Records from a collection
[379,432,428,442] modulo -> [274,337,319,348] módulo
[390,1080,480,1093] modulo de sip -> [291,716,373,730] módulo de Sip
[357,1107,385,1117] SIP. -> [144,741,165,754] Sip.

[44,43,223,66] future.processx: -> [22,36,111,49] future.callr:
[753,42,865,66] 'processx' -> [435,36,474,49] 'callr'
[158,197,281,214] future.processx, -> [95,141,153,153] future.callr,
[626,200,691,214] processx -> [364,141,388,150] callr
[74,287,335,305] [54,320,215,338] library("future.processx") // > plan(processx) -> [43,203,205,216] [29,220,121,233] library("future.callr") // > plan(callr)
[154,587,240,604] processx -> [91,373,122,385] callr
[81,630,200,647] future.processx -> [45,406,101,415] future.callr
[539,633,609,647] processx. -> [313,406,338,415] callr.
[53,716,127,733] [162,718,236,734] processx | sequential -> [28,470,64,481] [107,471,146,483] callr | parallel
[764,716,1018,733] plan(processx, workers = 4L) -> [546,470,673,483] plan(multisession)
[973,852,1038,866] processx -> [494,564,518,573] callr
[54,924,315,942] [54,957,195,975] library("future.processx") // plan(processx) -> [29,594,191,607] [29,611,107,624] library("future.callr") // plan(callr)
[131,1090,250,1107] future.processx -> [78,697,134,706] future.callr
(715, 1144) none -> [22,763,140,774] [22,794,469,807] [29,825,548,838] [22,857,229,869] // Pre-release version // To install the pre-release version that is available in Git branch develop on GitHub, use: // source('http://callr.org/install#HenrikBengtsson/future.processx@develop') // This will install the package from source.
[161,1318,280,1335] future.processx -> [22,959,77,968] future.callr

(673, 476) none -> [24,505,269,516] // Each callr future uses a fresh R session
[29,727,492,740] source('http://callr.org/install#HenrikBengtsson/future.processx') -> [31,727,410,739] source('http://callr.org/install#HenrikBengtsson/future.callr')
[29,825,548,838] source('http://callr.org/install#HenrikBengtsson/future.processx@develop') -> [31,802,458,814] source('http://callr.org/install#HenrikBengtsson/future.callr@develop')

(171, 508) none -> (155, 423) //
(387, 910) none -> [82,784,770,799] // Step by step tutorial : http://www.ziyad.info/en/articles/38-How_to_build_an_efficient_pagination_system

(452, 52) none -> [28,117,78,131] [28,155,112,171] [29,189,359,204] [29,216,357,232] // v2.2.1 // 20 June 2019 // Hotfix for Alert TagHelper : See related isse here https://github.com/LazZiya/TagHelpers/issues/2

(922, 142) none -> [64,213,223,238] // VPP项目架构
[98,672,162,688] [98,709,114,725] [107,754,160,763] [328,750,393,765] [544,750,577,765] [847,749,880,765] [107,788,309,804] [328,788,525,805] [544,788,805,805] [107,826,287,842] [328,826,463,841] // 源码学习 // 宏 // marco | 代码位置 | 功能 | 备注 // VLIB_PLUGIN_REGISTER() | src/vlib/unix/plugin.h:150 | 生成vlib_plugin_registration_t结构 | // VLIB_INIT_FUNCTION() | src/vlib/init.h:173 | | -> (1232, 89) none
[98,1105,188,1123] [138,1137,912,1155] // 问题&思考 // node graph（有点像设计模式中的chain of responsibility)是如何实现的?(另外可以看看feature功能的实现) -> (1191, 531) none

Exercise description
Beginning with the line that has "[390,1080,480,1093] modulo de" and ending with the line that has "(171, 508) none -> (155, 423) //", set down the lines above exactly and include no others.

Your response
[390,1080,480,1093] modulo de sip -> [291,716,373,730] módulo de Sip
[357,1107,385,1117] SIP. -> [144,741,165,754] Sip.

[44,43,223,66] future.processx: -> [22,36,111,49] future.callr:
[753,42,865,66] 'processx' -> [435,36,474,49] 'callr'
[158,197,281,214] future.processx, -> [95,141,153,153] future.callr,
[626,200,691,214] processx -> [364,141,388,150] callr
[74,287,335,305] [54,320,215,338] library("future.processx") // > plan(processx) -> [43,203,205,216] [29,220,121,233] library("future.callr") // > plan(callr)
[154,587,240,604] processx -> [91,373,122,385] callr
[81,630,200,647] future.processx -> [45,406,101,415] future.callr
[539,633,609,647] processx. -> [313,406,338,415] callr.
[53,716,127,733] [162,718,236,734] processx | sequential -> [28,470,64,481] [107,471,146,483] callr | parallel
[764,716,1018,733] plan(processx, workers = 4L) -> [546,470,673,483] plan(multisession)
[973,852,1038,866] processx -> [494,564,518,573] callr
[54,924,315,942] [54,957,195,975] library("future.processx") // plan(processx) -> [29,594,191,607] [29,611,107,624] library("future.callr") // plan(callr)
[131,1090,250,1107] future.processx -> [78,697,134,706] future.callr
(715, 1144) none -> [22,763,140,774] [22,794,469,807] [29,825,548,838] [22,857,229,869] // Pre-release version // To install the pre-release version that is available in Git branch develop on GitHub, use: // source('http://callr.org/install#HenrikBengtsson/future.processx@develop') // This will install the package from source.
[161,1318,280,1335] future.processx -> [22,959,77,968] future.callr

(673, 476) none -> [24,505,269,516] // Each callr future uses a fresh R session
[29,727,492,740] source('http://callr.org/install#HenrikBengtsson/future.processx') -> [31,727,410,739] source('http://callr.org/install#HenrikBengtsson/future.callr')
[29,825,548,838] source('http://callr.org/install#HenrikBengtsson/future.processx@develop') -> [31,802,458,814] source('http://callr.org/install#HenrikBengtsson/future.callr@develop')

(171, 508) none -> (155, 423) //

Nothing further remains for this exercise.